THE RESULTS YOUR WHOLE SCHOOL WILL FEEL

At the Leadership Level

  • Fewer crisis-driven decisions and less time spent in emotional firefighting.

  • The school operates from a shared relational framework where belonging and psychological safety are built into daily practice.

  • Staff aligned around consistent relational and behavioural expectations.

  • Policies implemented reliably because adults use the same language and approach.

  • Behaviour and safeguarding conversations become predictable, calm and evidence-based.

  • Greater trust from staff and parents, leading to smoother communication and fewer escalations.

At the Teacher Level

  • Clear, repeatable strategies for responding to behaviour without escalating it.

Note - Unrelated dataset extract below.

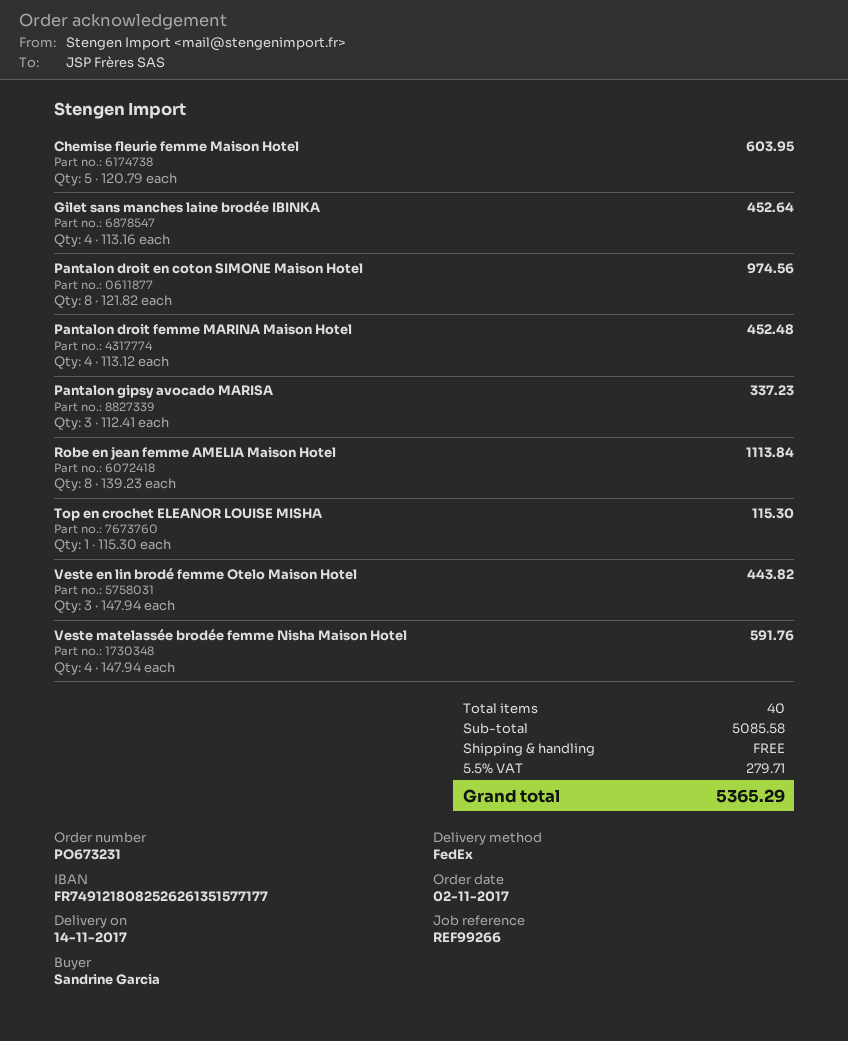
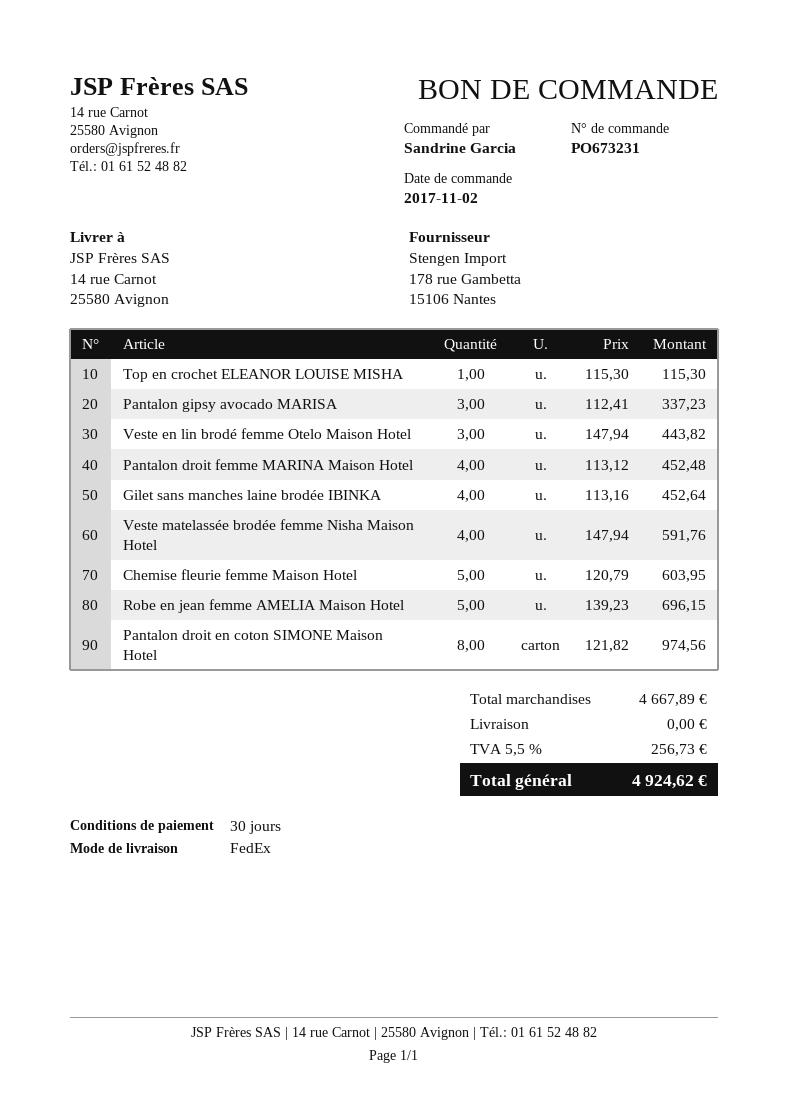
Robe en jean femme AMELIA Maison Hotel: 8 x 139.23 = 1113.84 -> 5 x 139.23 = 696.15
subtotal: 5085.58 -> 4667.89
tax: 5.5% = 279.71 -> 5.5% = 256.73
total: 5365.29 -> 4924.62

  • More emotionally settled classrooms and quicker recovery after incidents.

  • Reduced stress from parent conversations and stronger home–school partnership.

  • Increased confidence in managing dysregulation, conflict and safeguarding concerns.

  • Improved learning thanks to classroom environments where calm, curiosity and a genuine sense of belonging allow students to think, take risks and stay engaged.

At the Parent Level

  • A clear understanding of how to support the school’s expectations at home.

  • Less defensiveness and anxiety during school communication.

  • Better consistency with routines, boundaries and emotional regulation.

  • Conversations between school and home are grounded in partnership rather than judgement.

  • A faster development of belonging, driven by a shared emotional language between home and school that helps children feel understood, regulated and safe across both environments.

At the Student Level

  • Predictable adult behaviour across environments, boosting wellbeing, security and a sense of belonging.

  • Improved emotional regulation, resilience and readiness to learn.

  • Safer peer interactions, more stable behaviour patterns and increased trust in adults to support them when problems arise.

  • A coherent sense of belonging, academically, socially and emotionally.

  • Internalised strategies for managing conflict, setbacks, and transitions across school, home and digital spaces.

Across the School...

Adults step fully into their capacity: regulated, authentic and aligned. Children feel safe because of it, learning not just knowledge but how to self-regulate, take responsibility and engage meaningfully with peers and the wider community. Across the school, this builds a culture of connection where wellbeing, behaviour and learning reinforce one another naturally.

This is a transformational shift. Adult alignment drives calmer classrooms, stronger family partnerships and students who are resilient, secure and ready to thrive. Every adult who masters these skills becomes a catalyst for systemic change, embedding emotional safety and connection at the heart of school life.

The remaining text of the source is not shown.